WHAT YOU NEED TO DO: Below are records; reproduce exactly the lines from the one that has "933px; width: 174px;" through the one that has "700px; top: 933px;", ends included, and nothing more.

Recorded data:
* * * * *

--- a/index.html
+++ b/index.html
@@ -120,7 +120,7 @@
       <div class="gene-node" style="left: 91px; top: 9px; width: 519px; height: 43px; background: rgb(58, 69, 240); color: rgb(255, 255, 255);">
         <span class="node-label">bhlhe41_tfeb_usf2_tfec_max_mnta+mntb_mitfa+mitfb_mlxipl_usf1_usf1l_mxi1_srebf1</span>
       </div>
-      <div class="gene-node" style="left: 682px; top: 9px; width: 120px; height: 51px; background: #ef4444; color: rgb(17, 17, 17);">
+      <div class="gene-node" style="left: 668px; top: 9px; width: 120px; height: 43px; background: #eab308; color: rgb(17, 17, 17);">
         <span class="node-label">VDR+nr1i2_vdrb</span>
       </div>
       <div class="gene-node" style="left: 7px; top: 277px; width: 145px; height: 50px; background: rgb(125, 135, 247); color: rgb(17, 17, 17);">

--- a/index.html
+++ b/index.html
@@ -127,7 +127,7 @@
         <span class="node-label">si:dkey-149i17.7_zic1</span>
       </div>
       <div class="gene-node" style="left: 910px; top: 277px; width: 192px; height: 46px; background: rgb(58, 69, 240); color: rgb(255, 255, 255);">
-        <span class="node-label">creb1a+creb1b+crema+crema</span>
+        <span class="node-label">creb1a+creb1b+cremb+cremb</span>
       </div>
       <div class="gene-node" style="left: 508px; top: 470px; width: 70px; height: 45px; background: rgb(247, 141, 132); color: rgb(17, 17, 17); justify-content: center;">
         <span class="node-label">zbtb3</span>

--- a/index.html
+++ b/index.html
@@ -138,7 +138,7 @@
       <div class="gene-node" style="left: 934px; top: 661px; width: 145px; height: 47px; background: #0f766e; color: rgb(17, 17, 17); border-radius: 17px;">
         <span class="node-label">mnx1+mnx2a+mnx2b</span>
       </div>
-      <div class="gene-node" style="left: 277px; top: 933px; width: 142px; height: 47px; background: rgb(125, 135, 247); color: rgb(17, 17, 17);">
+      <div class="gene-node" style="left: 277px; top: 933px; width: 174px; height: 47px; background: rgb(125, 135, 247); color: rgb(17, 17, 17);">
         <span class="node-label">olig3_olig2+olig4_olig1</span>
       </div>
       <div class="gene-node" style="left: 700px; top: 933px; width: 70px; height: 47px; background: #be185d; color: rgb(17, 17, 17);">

* * * * *

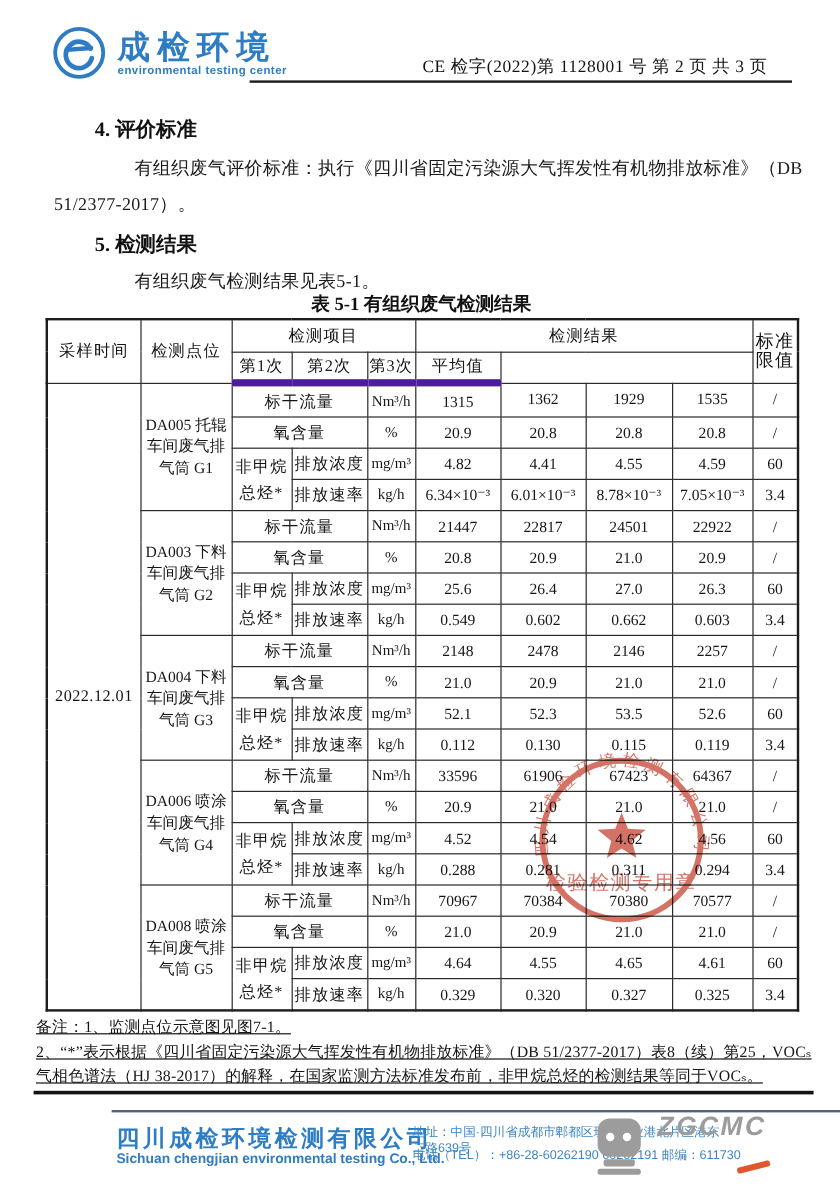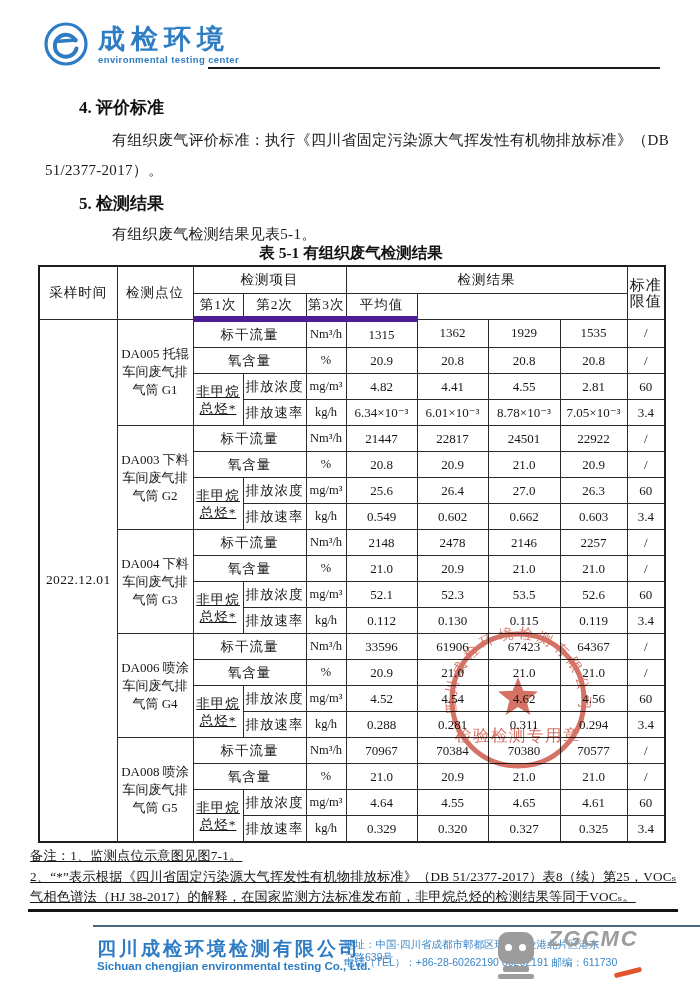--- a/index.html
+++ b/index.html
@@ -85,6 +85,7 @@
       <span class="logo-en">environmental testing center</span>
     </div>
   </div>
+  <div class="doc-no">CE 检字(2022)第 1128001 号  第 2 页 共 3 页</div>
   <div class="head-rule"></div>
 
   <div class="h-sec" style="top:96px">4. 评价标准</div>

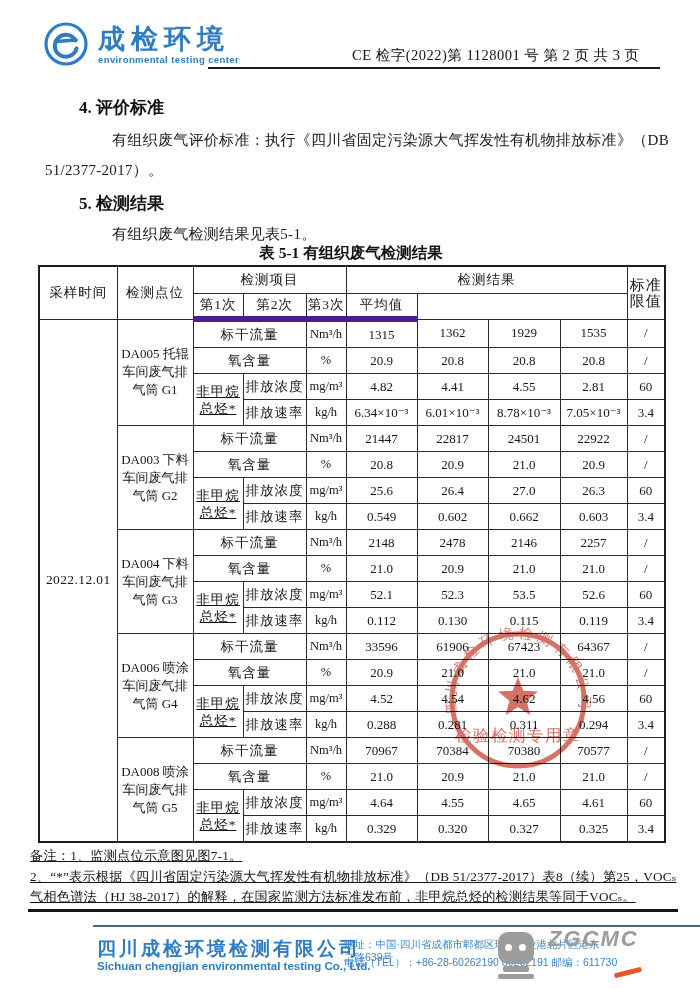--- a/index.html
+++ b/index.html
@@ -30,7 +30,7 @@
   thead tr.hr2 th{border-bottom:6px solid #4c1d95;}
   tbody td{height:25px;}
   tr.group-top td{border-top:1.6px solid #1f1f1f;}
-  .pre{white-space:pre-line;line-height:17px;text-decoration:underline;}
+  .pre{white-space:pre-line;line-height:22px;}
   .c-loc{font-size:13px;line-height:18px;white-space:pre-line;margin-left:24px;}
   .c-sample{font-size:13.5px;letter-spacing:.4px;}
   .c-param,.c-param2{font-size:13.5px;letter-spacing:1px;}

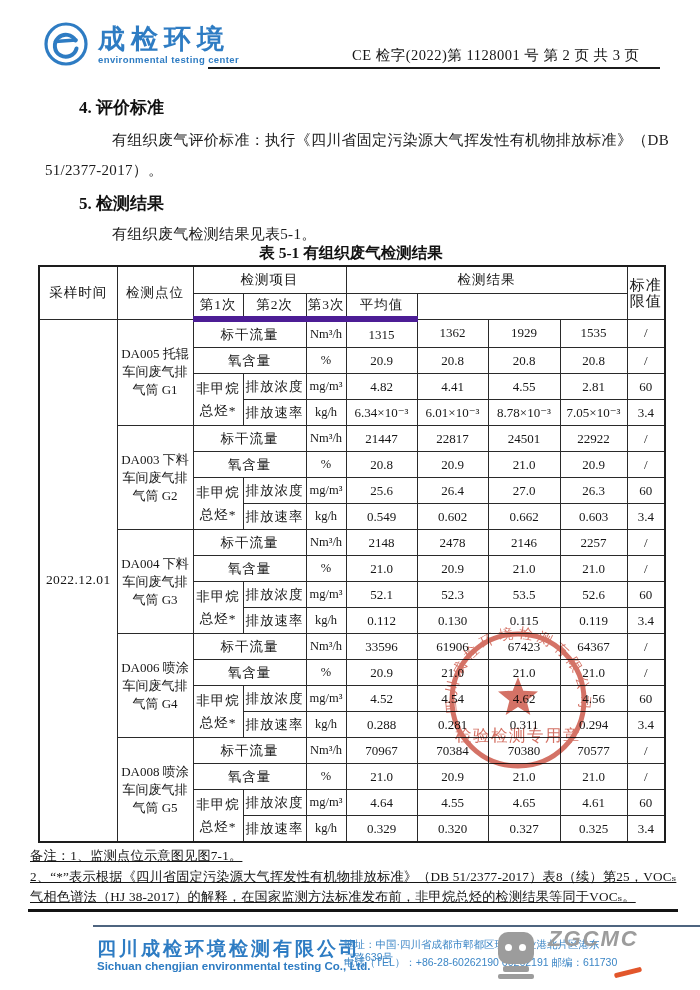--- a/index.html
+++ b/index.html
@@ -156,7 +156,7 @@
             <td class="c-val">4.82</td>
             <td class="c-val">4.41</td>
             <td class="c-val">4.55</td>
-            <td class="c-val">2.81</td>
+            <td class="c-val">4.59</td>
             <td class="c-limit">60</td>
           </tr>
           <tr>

* * * * *

WRITTEN SOLUTION:
+      <div class="gene-node" style="left: 277px; top: 933px; width: 174px; height: 47px; background: rgb(125, 135, 247); color: rgb(17, 17, 17);">
         <span class="node-label">olig3_olig2+olig4_olig1</span>
       </div>
       <div class="gene-node" style="left: 700px; top: 933px; width: 70px; height: 47px; background: #be185d; color: rgb(17, 17, 17);">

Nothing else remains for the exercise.